Firstly, we shall take ‘x’ as -11.
Case I: \[x\ \ =\ \ -11\]
\[\begin{align}
  & \Rightarrow {{\left( x \right)}^{2}}\ \ +\ \ {{\left( x\ \ +\ \ 2 \right)}^{2}}\ \ =\ \ 202 \\
 & \Rightarrow {{\left( -11 \right)}^{2}}\ \ +\ \ {{\left( -11\ \ +\ \ 2 \right)}^{2}}\ \ =\ \ 202 \\
 & \Rightarrow 121\ \ +\ \ \left( -{{11}^{2}}\ \ +\ \ 2\ \times \ -11\ \times \ 2\ \ +\ \ {{2}^{2}} \right)\ \ =\ \ 202 \\
 & \Rightarrow 121\ \ +\ \ \left( 121\ \ -44\ \ +\ \ 4 \right)\ \ =\ \ 202 \\
 & \Rightarrow 121\ \ +\ \ 81\ \ =\ \ 202 \\
 & \Rightarrow 202\ \ =\ \ 202 \\
\end{align}\]
L.H.S = R.H.S
Hence, verified
This means that -11 is one of the correct values of ‘x’.

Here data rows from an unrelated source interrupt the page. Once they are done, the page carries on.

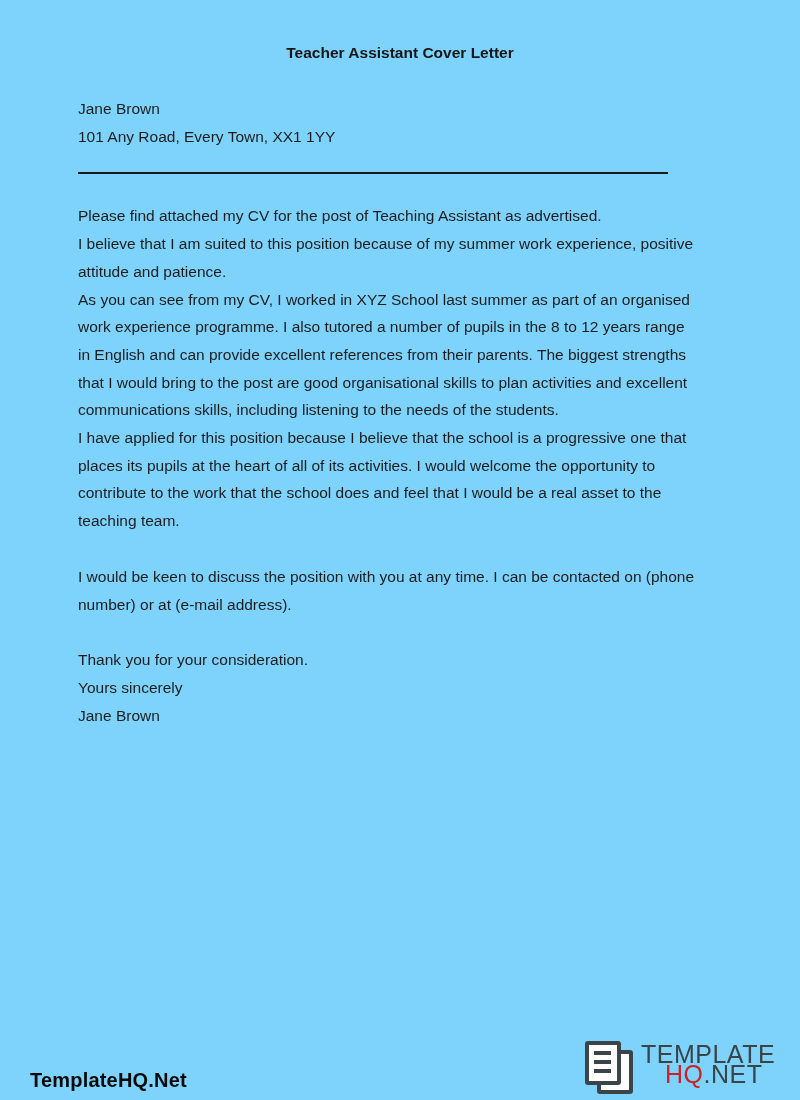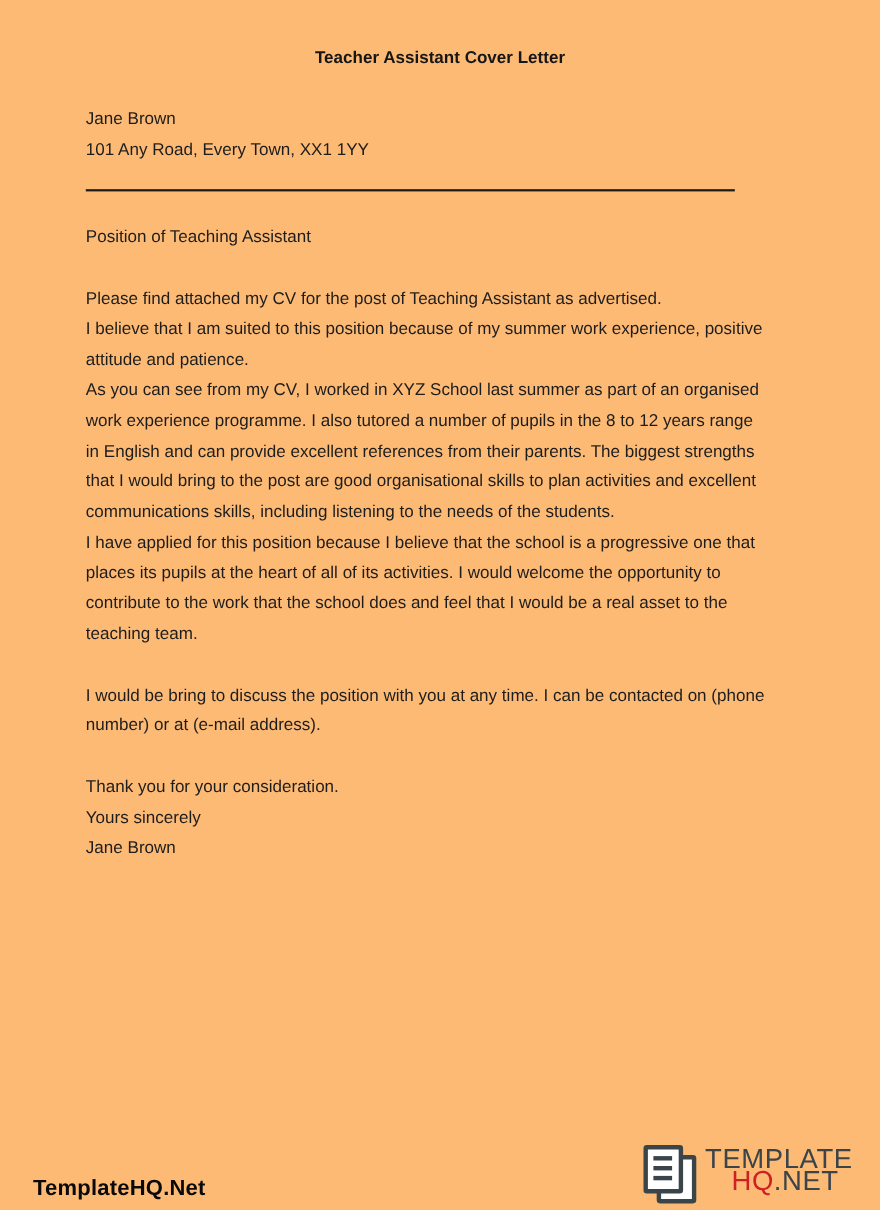--- a/index.html
+++ b/index.html
@@ -7,7 +7,7 @@
     position: relative;
     width: 800px;
     height: 1100px;
-    background: #fdba74;
+    background: #7dd3fc;
     font-family: "Liberation Sans", sans-serif;
     font-size: 15.5px;
     line-height: 27.7px;

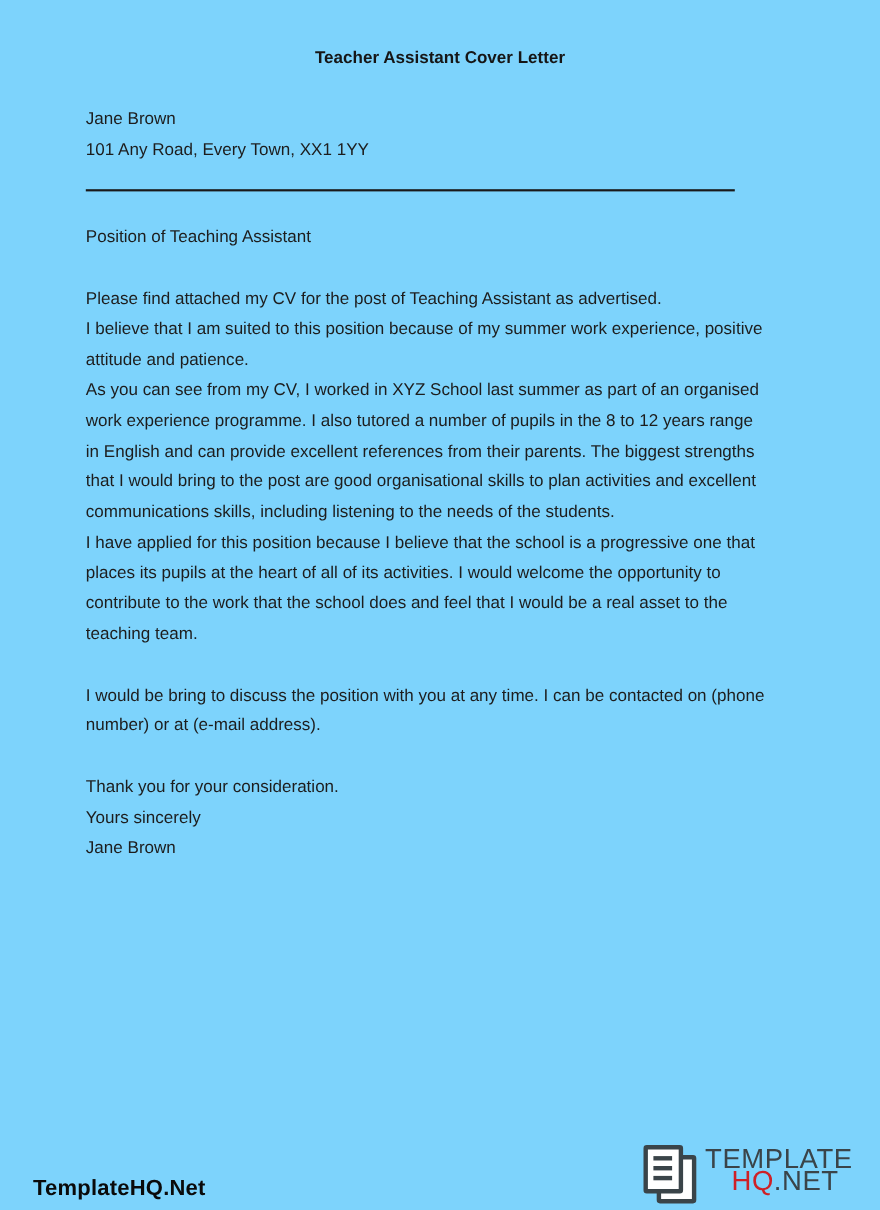--- a/index.html
+++ b/index.html
@@ -109,7 +109,6 @@
 
 
 
-    <div class="block gap-top">Position of Teaching Assistant</div>
 
     <div class="block gap-top">Please find attached my CV for the post of Teaching Assistant as advertised.
 I believe that I am suited to this position because of my summer work experience, positive

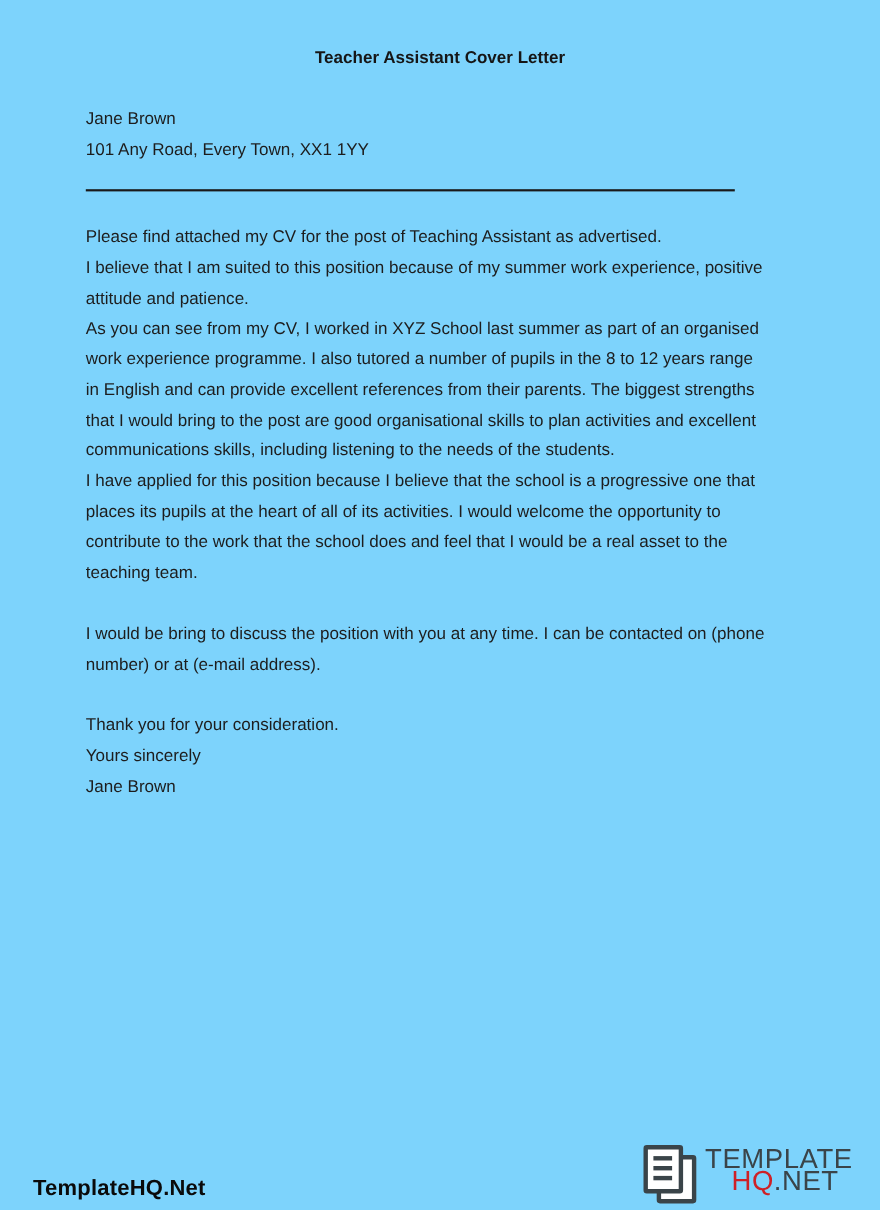--- a/index.html
+++ b/index.html
@@ -123,7 +123,7 @@
 contribute to the work that the school does and feel that I would be a real asset to the
 teaching team.</div>
 
-    <div class="block gap-top">I would be bring to discuss the position with you at any time. I can be contacted on (phone
+    <div class="block gap-top">I would be keen to discuss the position with you at any time. I can be contacted on (phone
 number) or at (e-mail address).</div>
 
     <div class="block gap-top">Thank you for your consideration.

Now, we shall take ‘x’ as 9.
Case II: \[x\ \ =\ \ 9\]
\[\begin{align}
  & \Rightarrow {{\left( x \right)}^{2}}\ \ +\ \ {{\left( x\ \ +\ \ 2 \right)}^{2}}\ \ =\ \ 202 \\
 & \Rightarrow {{\left( 9 \right)}^{2}}\ \ +\ \ {{\left( 9\ \ +\ \ 2 \right)}^{2}}\ \ =\ \ 202 \\
 & \Rightarrow 81\ \ +\ \ \left( {{9}^{2}}\ \ +\ \ 2\ \times \ 9\ \times \ 2\ \ +\ \ {{2}^{2}} \right)\ \ =\ \ 202 \\
 & \Rightarrow 81\ \ +\ \ \left( 81\ \ +\ \ 36\ \ +\ \ 4 \right)\ \ =\ \ 202 \\
 & \Rightarrow 81\ \ +\ \ 121\ \ =\ \ 202 \\
 & \Rightarrow 202\ \ =\ \ 202 \\
\end{align}\]
L.H.S. = R.H.S.
Hence, verified

Note:-Let us now learn about the other factorization identities.
Here are some of them:-
1.\[{{\left( a\text{ }+\text{ }b \right)}^{2}}\ \ =\ \ {{a}^{2}}~\ +\ \text{ }2ab\text{ }\ +~{{b}^{2}}~\]
2.\[{{\left( a\text{ }-\text{ }b \right)}^{2}}\ \ =\ \ {{a}^{2}}~\ -\ \text{ }\ 2ab\text{ }+\ ~{{b}^{2}}\]
3.\[\left( a\text{ }+\ \text{ }b \right)\text{ }\left( a\text{ }\text{ }\ b \right)\ \ =\ \ {{a}^{2}}\ - \ \ ~\ \ {{b}^{2}}~\ \]
4.\[\left( x\text{ }+\text{ }a \right)\text{ }\left( x\text{ }+\text{ }b \right)\ \ =\ \ {{x}^{2}}~\ +\text{ }\ \left( a\text{ }+\text{ }b \right)\text{ }x\text{ }+\text{ }\ ab\text{ }\]
So these are some of the factorization identities that are also used for the solution of such questions in which factorization is required.